The following code sample uses the Azure Blob Storage SDK to upload a file to Azure Blob Storage. The upload triggers the Event Grid data connection, which ingests the data into Azure Data Explorer.
var azureStorageAccountConnectionString = <storage_account_connection_string>;
var containerName = <container_name>;
var blobName = <blob_name>;
var localFileName = <file_to_upload>;
var uncompressedSizeInBytes = <uncompressed_size_in_bytes>;
var mapping = <mapping_reference>;
// Create a new container if it not already exists.
var azureStorageAccount = new BlobServiceClient(azureStorageAccountConnectionString);
var container = azureStorageAccount.GetBlobContainerClient(containerName);
container.CreateIfNotExists();
// Define blob metadata and uploading options.
IDictionary<String, String> metadata = new Dictionary<string, string>();
metadata.Add("rawSizeBytes", uncompressedSizeInBytes);
metadata.Add("kustoIngestionMappingReference", mapping);
var uploadOptions = new BlobUploadOptions
{
Metadata = metadata,
};
// Upload the file.
var blob = container.GetBlobClient(blobName);
blob.Upload(localFileName, uploadOptions);
Note
Azure Data Explorer won't delete the blobs post ingestion. Retain the blobs for three to five days by using Azure Blob storage lifecycle to manage blob deletion.
Note
Triggering ingestion following a CopyBlob
operation is not supported for storage accounts that have the hierarchical namespace feature enabled on them.
Important
We highly discourage generating Storage Events from custom code and sending them to Event Hubs. If you choose to do so, make sure that the events produced strictly adhere to the appropriate Storage Events schema and JSON format specifications.
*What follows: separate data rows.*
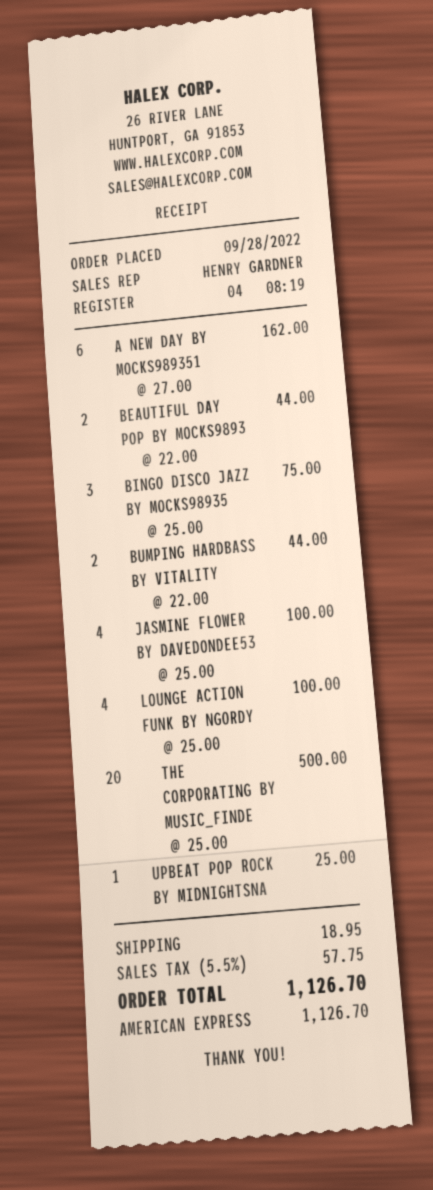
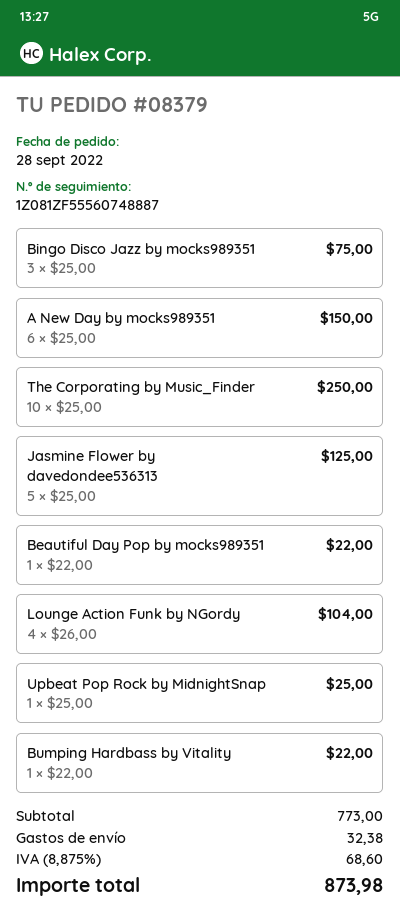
A NEW DAY BY MOCKS989351: 6 x 27.00 = 162.00 -> 6 x 25.00 = 150.00
BEAUTIFUL DAY POP BY MOCKS9893: 2 x 22.00 = 44.00 -> 1 x 22.00 = 22.00
BUMPING HARDBASS BY VITALITY: 2 x 22.00 = 44.00 -> 1 x 22.00 = 22.00
JASMINE FLOWER BY DAVEDONDEE53: 4 x 25.00 = 100.00 -> 5 x 25.00 = 125.00
LOUNGE ACTION FUNK BY NGORDY: 4 x 25.00 = 100.00 -> 4 x 26.00 = 104.00
THE CORPORATING BY MUSIC_FINDE: 20 x 25.00 = 500.00 -> 10 x 25.00 = 250.00
shipping: 18.95 -> 32.38
tax: 5.5% = 57.75 -> 8.875% = 68.60
total: 1126.70 -> 873.98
To remove the Event Grid connection from the Azure portal, do the following steps:
- Go to your cluster. From the left menu, select Databases. Then, select the database that contains the target table.
- From the left menu, select Data connections. Then, select the checkbox next to the relevant Event Grid data connection.
- From the top menu bar, select Delete.